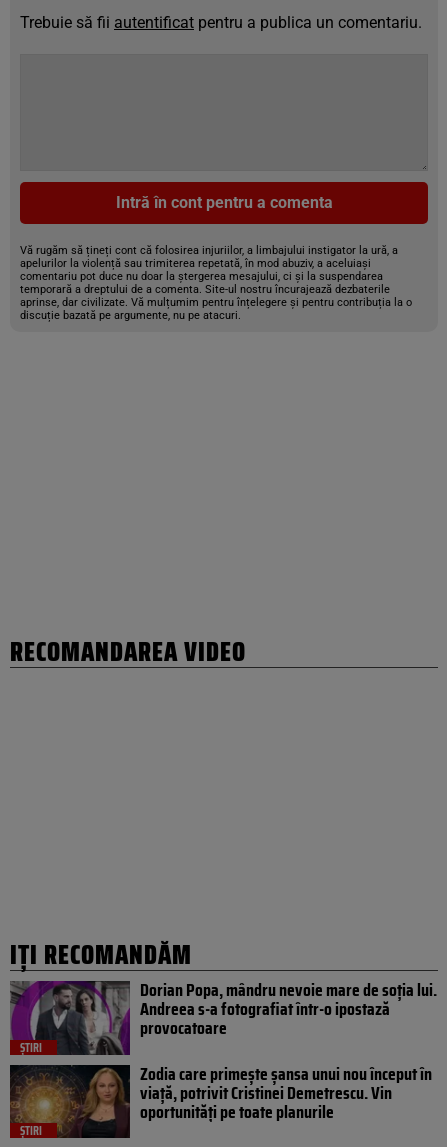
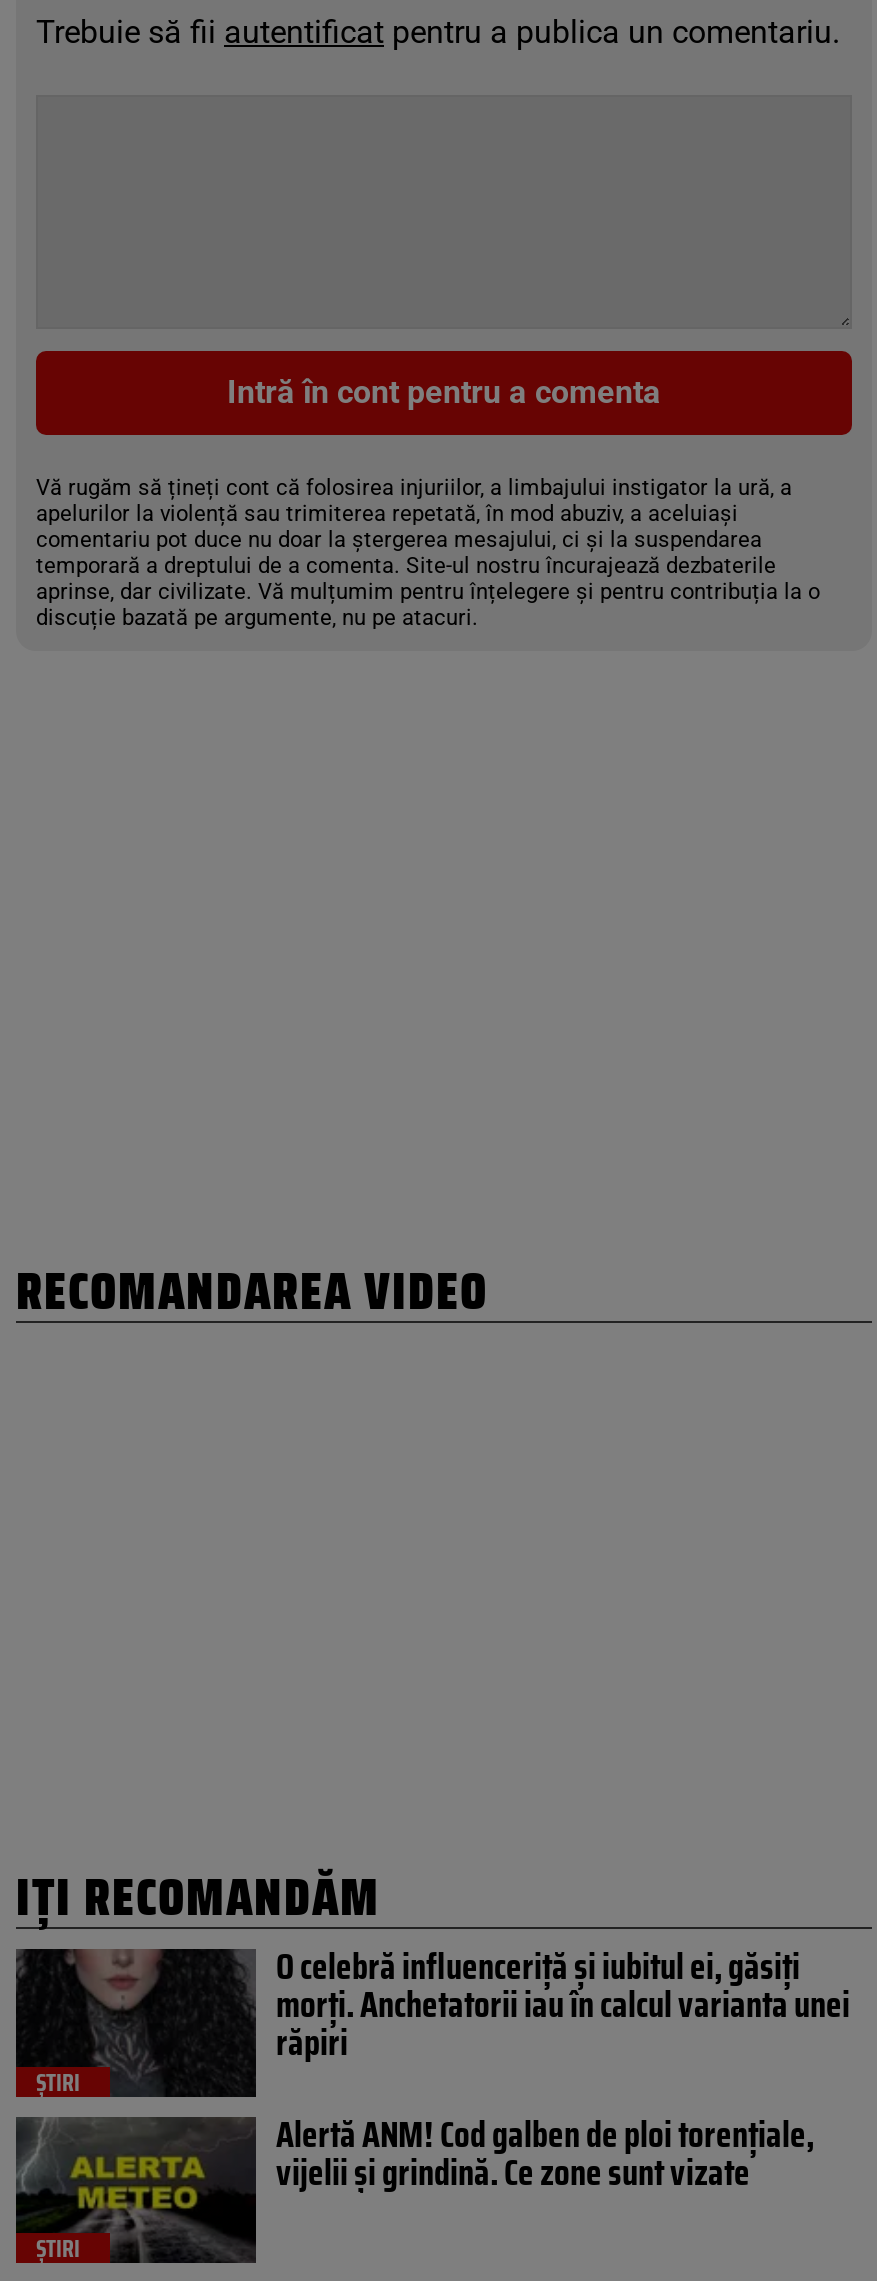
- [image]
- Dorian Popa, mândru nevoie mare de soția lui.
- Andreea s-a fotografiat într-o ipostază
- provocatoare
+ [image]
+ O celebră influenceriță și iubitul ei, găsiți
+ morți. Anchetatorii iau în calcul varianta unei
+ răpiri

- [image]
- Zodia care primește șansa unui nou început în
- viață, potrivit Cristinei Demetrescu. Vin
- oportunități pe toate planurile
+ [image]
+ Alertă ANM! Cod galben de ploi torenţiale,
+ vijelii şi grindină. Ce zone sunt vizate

__________

▶ EXERCISE DESCRIPTION: Write out again, exactly, the line containing "calcul varianta unei" and every later line of the records. Omit the rest.

▶ SOLUTION TO THE EXERCISE:
+ morți. Anchetatorii iau în calcul varianta unei
+ răpiri

- [image]
- Zodia care primește șansa unui nou început în
- viață, potrivit Cristinei Demetrescu. Vin
- oportunități pe toate planurile
+ [image]
+ Alertă ANM! Cod galben de ploi torenţiale,
+ vijelii şi grindină. Ce zone sunt vizate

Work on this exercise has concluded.